• **What the task asks**:
Would you write out, exactly as they stand, all lines from the one containing "- I've linked" through the end of the listing below, and only those?

Material provided: Begin

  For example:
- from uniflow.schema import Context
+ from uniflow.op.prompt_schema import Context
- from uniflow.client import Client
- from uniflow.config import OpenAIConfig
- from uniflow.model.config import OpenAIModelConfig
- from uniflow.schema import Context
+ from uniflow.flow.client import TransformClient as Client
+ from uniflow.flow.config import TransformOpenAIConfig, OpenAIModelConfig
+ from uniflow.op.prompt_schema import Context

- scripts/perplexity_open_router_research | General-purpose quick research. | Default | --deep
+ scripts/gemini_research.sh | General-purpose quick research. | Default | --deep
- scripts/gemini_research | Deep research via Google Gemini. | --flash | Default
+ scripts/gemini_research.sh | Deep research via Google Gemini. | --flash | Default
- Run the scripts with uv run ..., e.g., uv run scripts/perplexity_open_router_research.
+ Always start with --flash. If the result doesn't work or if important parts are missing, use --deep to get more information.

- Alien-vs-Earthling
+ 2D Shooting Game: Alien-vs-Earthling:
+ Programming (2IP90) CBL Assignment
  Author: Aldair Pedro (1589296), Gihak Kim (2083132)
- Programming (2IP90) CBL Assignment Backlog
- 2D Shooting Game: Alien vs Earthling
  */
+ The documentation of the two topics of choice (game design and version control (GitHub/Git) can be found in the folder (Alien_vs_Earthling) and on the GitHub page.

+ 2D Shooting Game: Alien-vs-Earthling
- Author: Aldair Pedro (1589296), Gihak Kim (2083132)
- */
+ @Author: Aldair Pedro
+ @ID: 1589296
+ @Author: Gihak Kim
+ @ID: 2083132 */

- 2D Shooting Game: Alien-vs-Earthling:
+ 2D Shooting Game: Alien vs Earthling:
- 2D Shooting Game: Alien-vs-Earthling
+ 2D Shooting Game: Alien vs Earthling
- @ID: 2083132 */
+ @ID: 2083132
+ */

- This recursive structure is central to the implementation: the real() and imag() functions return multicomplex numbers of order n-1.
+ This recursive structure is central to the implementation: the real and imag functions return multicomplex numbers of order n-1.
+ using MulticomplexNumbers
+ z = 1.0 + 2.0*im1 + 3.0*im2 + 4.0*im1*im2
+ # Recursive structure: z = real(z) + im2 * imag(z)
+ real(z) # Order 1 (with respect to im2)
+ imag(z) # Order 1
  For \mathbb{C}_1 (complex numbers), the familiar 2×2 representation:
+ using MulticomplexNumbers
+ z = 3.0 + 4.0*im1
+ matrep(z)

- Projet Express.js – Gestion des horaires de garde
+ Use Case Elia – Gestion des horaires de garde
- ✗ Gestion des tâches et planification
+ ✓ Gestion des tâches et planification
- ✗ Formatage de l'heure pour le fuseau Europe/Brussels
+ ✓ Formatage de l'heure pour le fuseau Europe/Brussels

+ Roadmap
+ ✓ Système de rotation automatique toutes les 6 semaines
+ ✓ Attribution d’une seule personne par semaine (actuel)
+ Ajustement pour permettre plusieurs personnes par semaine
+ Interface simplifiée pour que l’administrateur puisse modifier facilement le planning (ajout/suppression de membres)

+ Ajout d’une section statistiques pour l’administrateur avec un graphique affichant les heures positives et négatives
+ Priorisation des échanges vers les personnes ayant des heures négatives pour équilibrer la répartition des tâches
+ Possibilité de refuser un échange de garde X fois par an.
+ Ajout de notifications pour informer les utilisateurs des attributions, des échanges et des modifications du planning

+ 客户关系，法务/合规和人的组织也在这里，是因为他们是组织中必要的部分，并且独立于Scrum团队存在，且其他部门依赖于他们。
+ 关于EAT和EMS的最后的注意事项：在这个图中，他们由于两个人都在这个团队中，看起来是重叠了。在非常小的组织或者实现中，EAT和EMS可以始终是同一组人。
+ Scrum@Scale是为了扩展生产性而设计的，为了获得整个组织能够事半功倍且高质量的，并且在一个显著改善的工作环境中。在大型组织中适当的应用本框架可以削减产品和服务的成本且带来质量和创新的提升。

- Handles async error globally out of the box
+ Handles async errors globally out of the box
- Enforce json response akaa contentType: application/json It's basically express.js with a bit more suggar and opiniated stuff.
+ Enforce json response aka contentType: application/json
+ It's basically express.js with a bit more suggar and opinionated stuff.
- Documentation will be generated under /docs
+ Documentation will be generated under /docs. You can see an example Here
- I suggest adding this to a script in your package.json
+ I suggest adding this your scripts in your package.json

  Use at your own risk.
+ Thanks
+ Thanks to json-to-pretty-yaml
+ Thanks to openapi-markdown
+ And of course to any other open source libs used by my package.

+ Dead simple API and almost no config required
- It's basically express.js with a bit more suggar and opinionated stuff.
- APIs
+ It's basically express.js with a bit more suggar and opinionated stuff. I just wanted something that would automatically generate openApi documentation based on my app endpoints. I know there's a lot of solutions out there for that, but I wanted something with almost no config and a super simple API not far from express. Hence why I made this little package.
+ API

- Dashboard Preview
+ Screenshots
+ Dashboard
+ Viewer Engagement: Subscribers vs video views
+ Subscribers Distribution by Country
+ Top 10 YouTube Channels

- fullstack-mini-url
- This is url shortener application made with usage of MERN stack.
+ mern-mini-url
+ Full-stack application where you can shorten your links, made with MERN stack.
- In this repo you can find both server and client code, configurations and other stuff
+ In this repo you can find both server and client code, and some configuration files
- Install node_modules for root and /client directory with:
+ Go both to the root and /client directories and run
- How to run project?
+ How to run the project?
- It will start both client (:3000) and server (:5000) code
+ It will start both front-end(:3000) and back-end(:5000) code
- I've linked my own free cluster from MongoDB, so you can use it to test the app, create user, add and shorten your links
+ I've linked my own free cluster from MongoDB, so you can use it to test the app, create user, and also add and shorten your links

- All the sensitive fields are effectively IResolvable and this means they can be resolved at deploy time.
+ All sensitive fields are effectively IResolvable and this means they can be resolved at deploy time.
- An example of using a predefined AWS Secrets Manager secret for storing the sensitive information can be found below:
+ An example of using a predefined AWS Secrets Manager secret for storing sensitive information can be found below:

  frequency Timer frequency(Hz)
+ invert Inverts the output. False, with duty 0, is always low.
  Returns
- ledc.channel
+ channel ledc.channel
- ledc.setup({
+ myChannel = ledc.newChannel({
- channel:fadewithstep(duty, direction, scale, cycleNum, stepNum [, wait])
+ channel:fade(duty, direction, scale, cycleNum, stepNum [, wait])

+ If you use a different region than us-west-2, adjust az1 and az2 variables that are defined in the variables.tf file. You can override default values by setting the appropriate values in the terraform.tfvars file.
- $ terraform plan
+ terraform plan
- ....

Material provided: End

• **Task response**:
- I've linked my own free cluster from MongoDB, so you can use it to test the app, create user, add and shorten your links
+ I've linked my own free cluster from MongoDB, so you can use it to test the app, create user, and also add and shorten your links

- All the sensitive fields are effectively IResolvable and this means they can be resolved at deploy time.
+ All sensitive fields are effectively IResolvable and this means they can be resolved at deploy time.
- An example of using a predefined AWS Secrets Manager secret for storing the sensitive information can be found below:
+ An example of using a predefined AWS Secrets Manager secret for storing sensitive information can be found below:

  frequency Timer frequency(Hz)
+ invert Inverts the output. False, with duty 0, is always low.
  Returns
- ledc.channel
+ channel ledc.channel
- ledc.setup({
+ myChannel = ledc.newChannel({
- channel:fadewithstep(duty, direction, scale, cycleNum, stepNum [, wait])
+ channel:fade(duty, direction, scale, cycleNum, stepNum [, wait])

+ If you use a different region than us-west-2, adjust az1 and az2 variables that are defined in the variables.tf file. You can override default values by setting the appropriate values in the terraform.tfvars file.
- $ terraform plan
+ terraform plan
- ....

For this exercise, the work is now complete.